Dataset entries
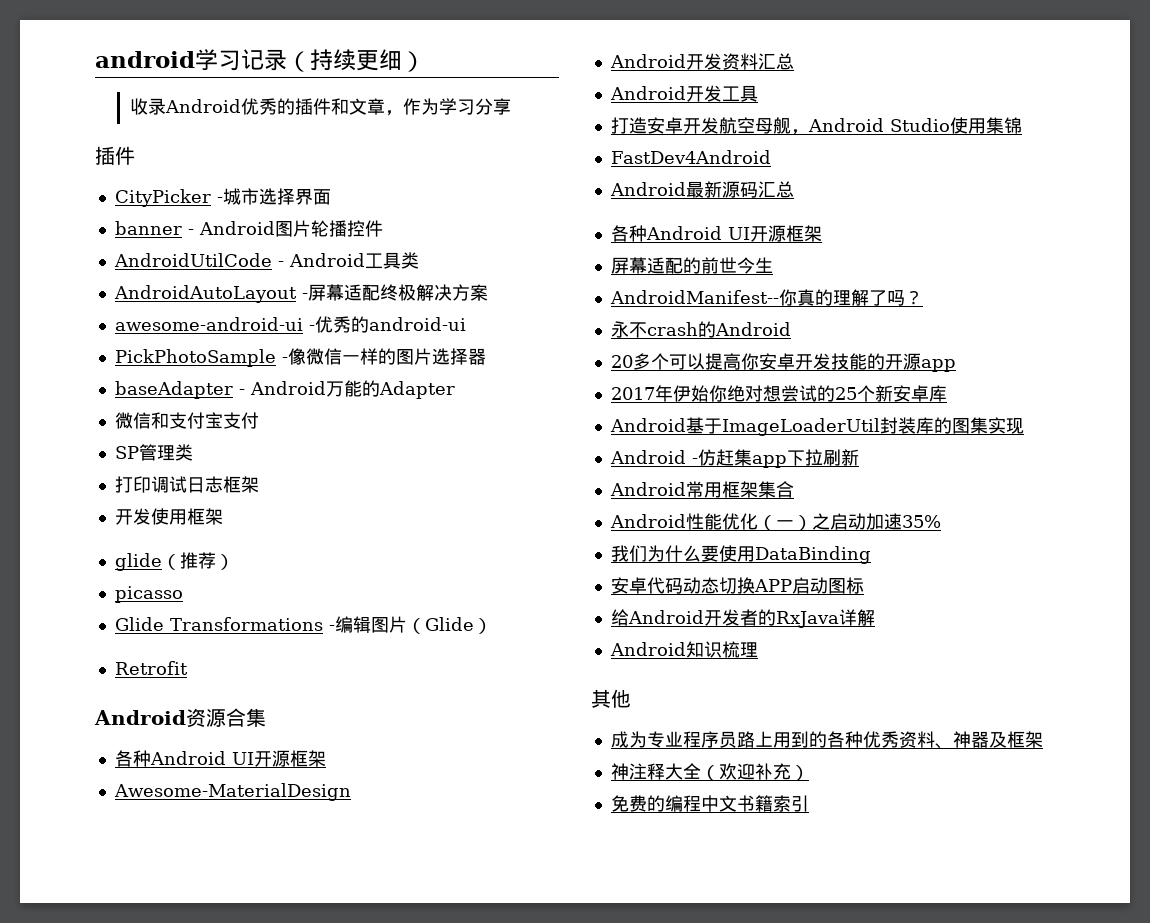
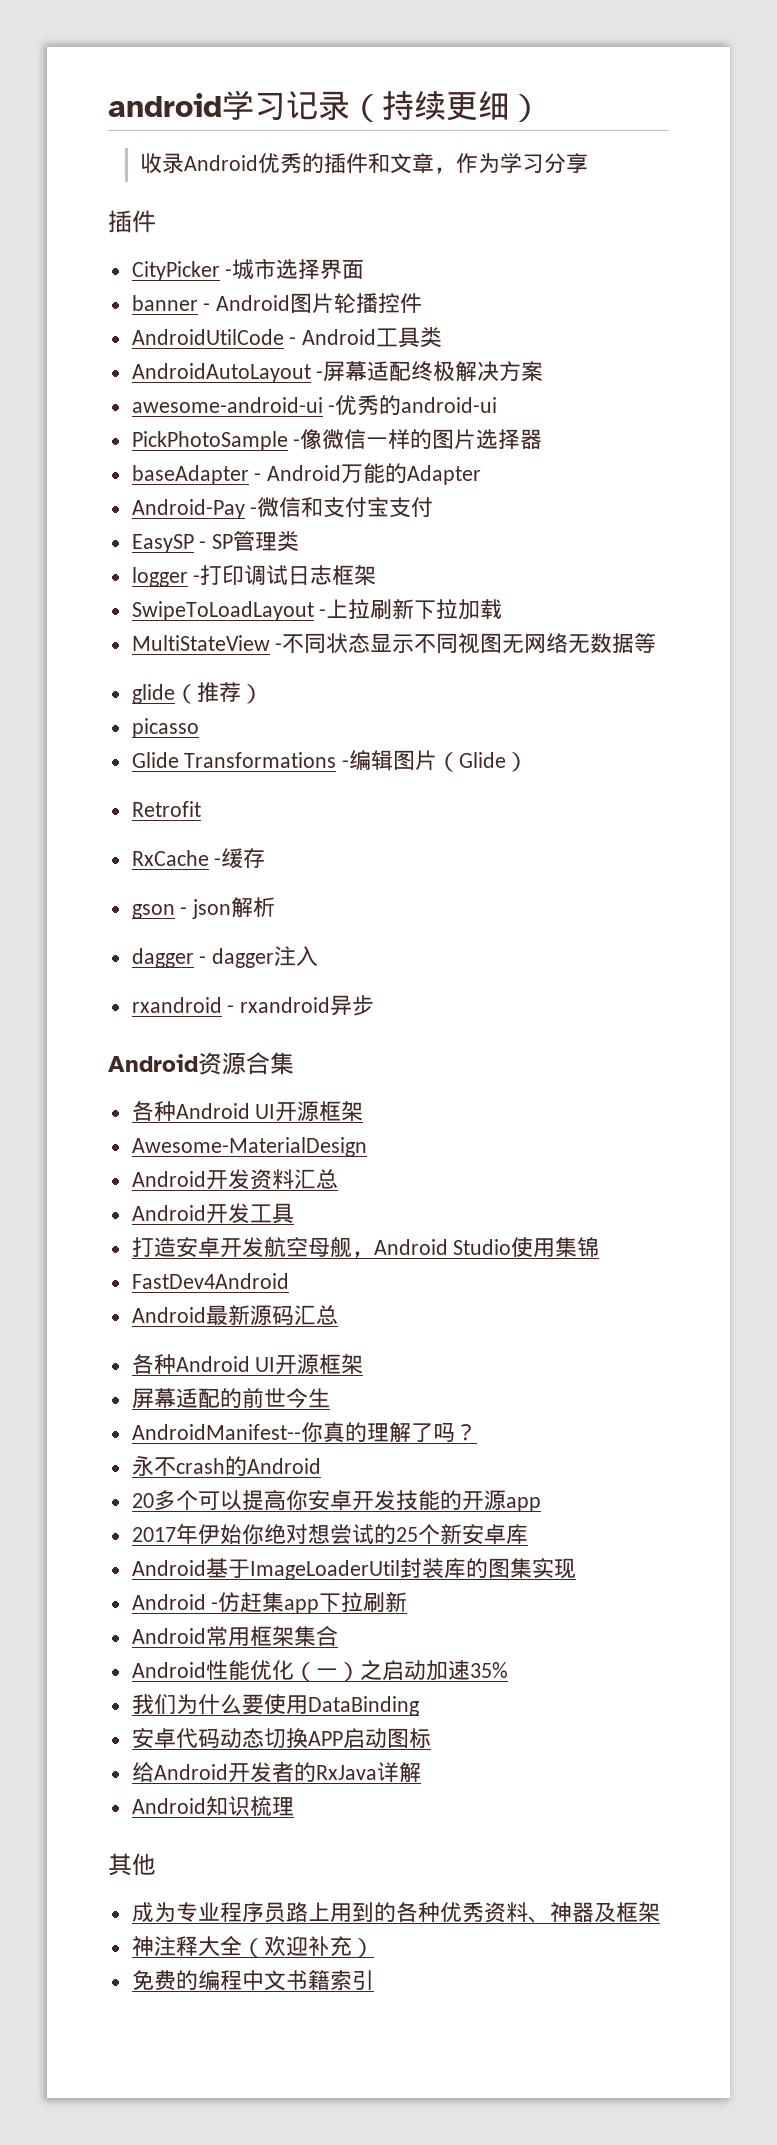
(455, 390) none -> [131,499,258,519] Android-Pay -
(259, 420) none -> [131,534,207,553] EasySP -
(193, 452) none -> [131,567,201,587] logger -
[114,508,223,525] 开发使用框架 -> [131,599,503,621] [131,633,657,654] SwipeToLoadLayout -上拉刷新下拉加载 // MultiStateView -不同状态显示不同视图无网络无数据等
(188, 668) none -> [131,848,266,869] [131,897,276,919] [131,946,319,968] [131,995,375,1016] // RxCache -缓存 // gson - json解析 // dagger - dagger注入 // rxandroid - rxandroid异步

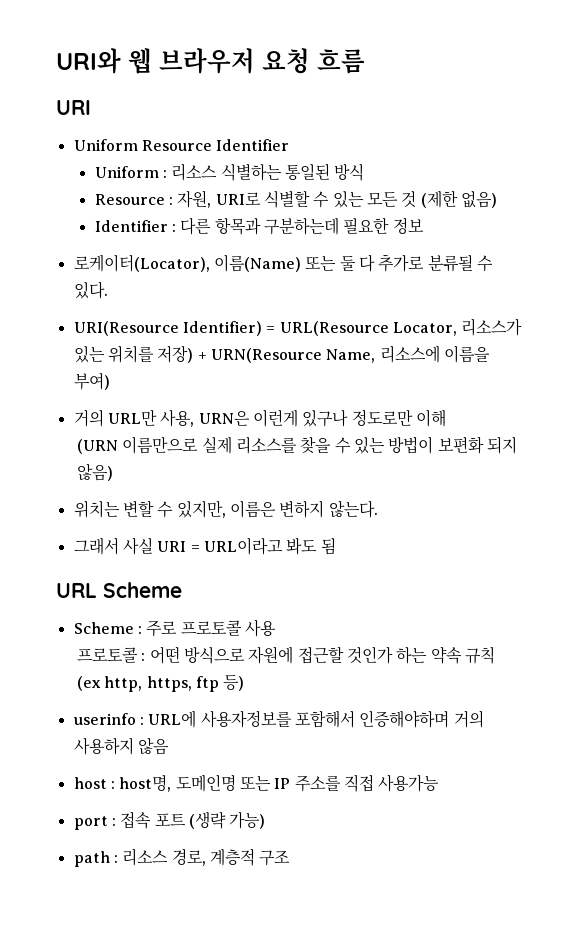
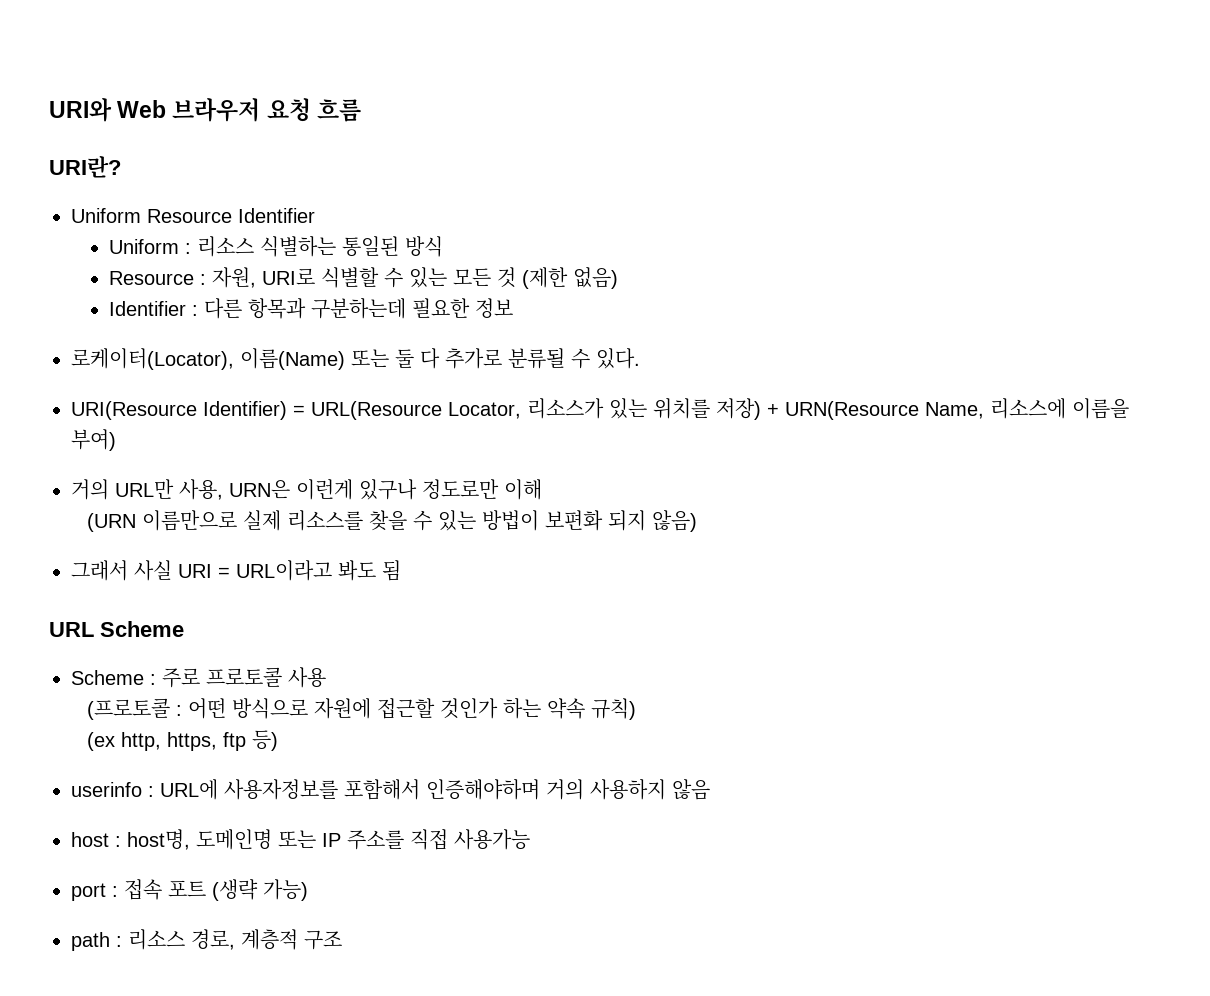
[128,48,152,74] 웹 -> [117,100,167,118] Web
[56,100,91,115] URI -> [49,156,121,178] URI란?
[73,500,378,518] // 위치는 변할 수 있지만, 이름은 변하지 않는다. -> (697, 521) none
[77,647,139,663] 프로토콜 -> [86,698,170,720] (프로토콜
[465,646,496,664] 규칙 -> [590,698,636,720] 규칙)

THE TASK
Restate the records above word for word. Skip every picture.

SOLVED PROBLEM
(455, 390) none -> [131,499,258,519] Android-Pay -
(259, 420) none -> [131,534,207,553] EasySP -
(193, 452) none -> [131,567,201,587] logger -
[114,508,223,525] 开发使用框架 -> [131,599,503,621] [131,633,657,654] SwipeToLoadLayout -上拉刷新下拉加载 // MultiStateView -不同状态显示不同视图无网络无数据等
(188, 668) none -> [131,848,266,869] [131,897,276,919] [131,946,319,968] [131,995,375,1016] // RxCache -缓存 // gson - json解析 // dagger - dagger注入 // rxandroid - rxandroid异步

[128,48,152,74] 웹 -> [117,100,167,118] Web
[56,100,91,115] URI -> [49,156,121,178] URI란?
[73,500,378,518] // 위치는 변할 수 있지만, 이름은 변하지 않는다. -> (697, 521) none
[77,647,139,663] 프로토콜 -> [86,698,170,720] (프로토콜
[465,646,496,664] 규칙 -> [590,698,636,720] 규칙)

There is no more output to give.